I want to ask about the GSD1a program. First of all, we now have five rare disease programs in the pipeline. Does that indicate a growing emphasis on this area compared to others? Secondly, there is a competitor conducting a trial in gene therapy for this specific disease. Can you discuss the advantages and disadvantages of this approach compared to the mRNA method? And based on the recent data we obtained, what improvements do you foresee?

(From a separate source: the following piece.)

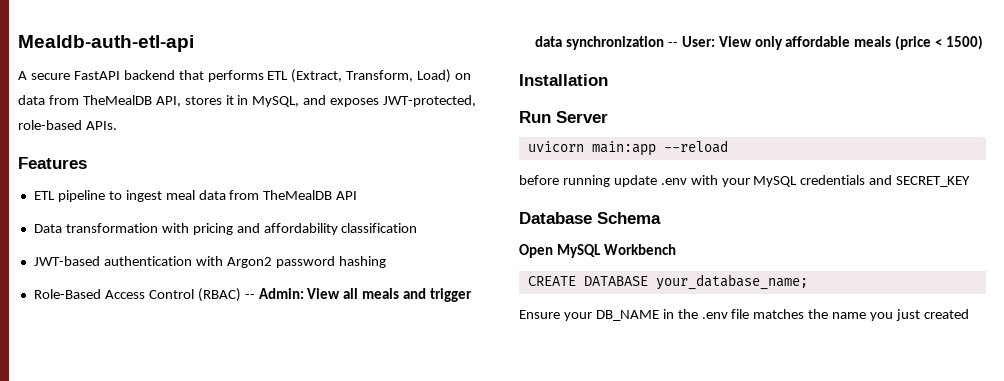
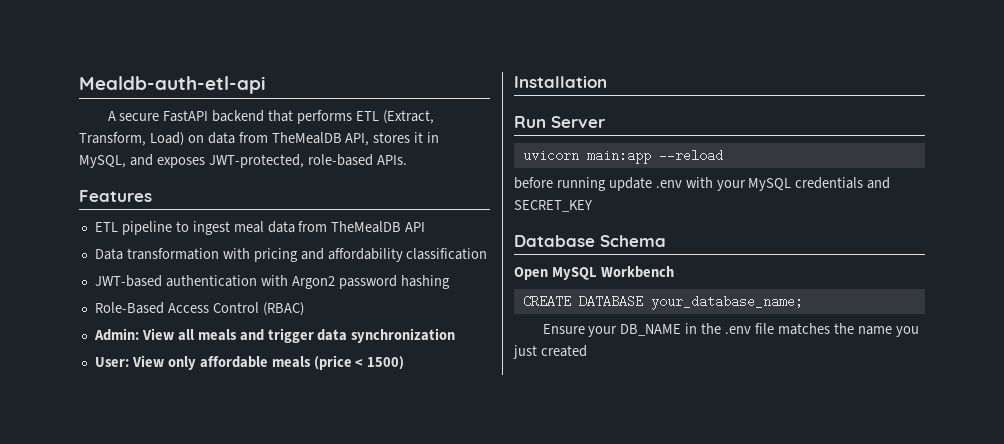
- Role-Based Access Control (RBAC) -- Admin: View all meals and trigger data synchronization -- User: View only affordable meals (price < 1500)
+ Role-Based Access Control (RBAC)
+ Admin: View all meals and trigger data synchronization
+ User: View only affordable meals (price < 1500)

This is Stéphane; I am going to take your first question, and Stephen will talk about gene therapy. So as we indicated since early 2018, rare disease is an important point of focus for the company, obviously because of the unmet medical need, because of a quick path to approval, and also because what we believe is a lower biology risk against some of the things we're trying to do. So as you know, as we build the pipeline of the company, as I said in my introductory remarks, we focus very much on managing risk. And so the way we think about our pipeline now in development is, we have some very interesting vaccines in infectious disease that got a big unmet medical need that I think we have an opportunity to be able to help a lot of people. With five other programs now we think we have a nice portfolio of IO and what we were looking for is great execution in the clinic to see what we can do for patients with those programs. Given the more straightforward biology of rare disease where clearly missing instructions for the DNA, and as you have seen in a lot of publication work that we have done, there's very exciting preclinical model data. We really want to focus on rare diseases and this is consistent with the strategy we are outlining now and 1.5 years ago. And also what you saw at the ASGCT a few weeks ago, there's a lot of work going on there. This is a very important area for the company.

Yes, and on GSD1a, and gene therapy specifically – or generally, we – starting with mRNA, our focus is on dose-dependent pharmacology. I think the defining feature of our platform is our ability to have predictable dose-dependent pharmacology. You give a dose today, you get a response. You give it next week, you get the same response. If you need a more response tomorrow, I give twice the dose; you should expect to get twice the response, and that's what we mean by sort of dose-dependent pharmacology that functions like a traditional drug. We focus a lot of our rare disease efforts in metabolic diseases where you would expect the needs of the patient based on metabolism to change over time. Sometimes in a week, sometimes over years as they age; and in particular, as they're growing, they can be highly dynamic. We focus on looking at diseases like GSD1a, mRNA is another example of this, where we are expecting to need to titrate to the dose response that's desirable to manage that disease. Now there are, as you mentioned, a gene therapy approach going after GSD1a as we speak, and we really don't view those as necessarily competitive. In fact, we think these are different tools that physicians will use hopefully in combination for different purposes to help patients manage this disease. We can easily imagine a world where sort of analogous to insulin, there are sort of basal long-acting forms, but you're still managing the disease day in and day out by testing blood glucose for weeks in, week out by controlling for it. That would give, frankly, the physician we hope that – personally, I would hope that they're successful and we're successful because more tools for clinicians as they are treating patients will be a great thing. So we don't necessarily view it as competitive; we view it as adjunctive, and we are focusing on different areas of pharmacology.

Well, thank you very much for joining us today and for your questions. We look forward to talking and to seeing many of you in the coming weeks, including at the ASCO around the PCV posters. Have a great day.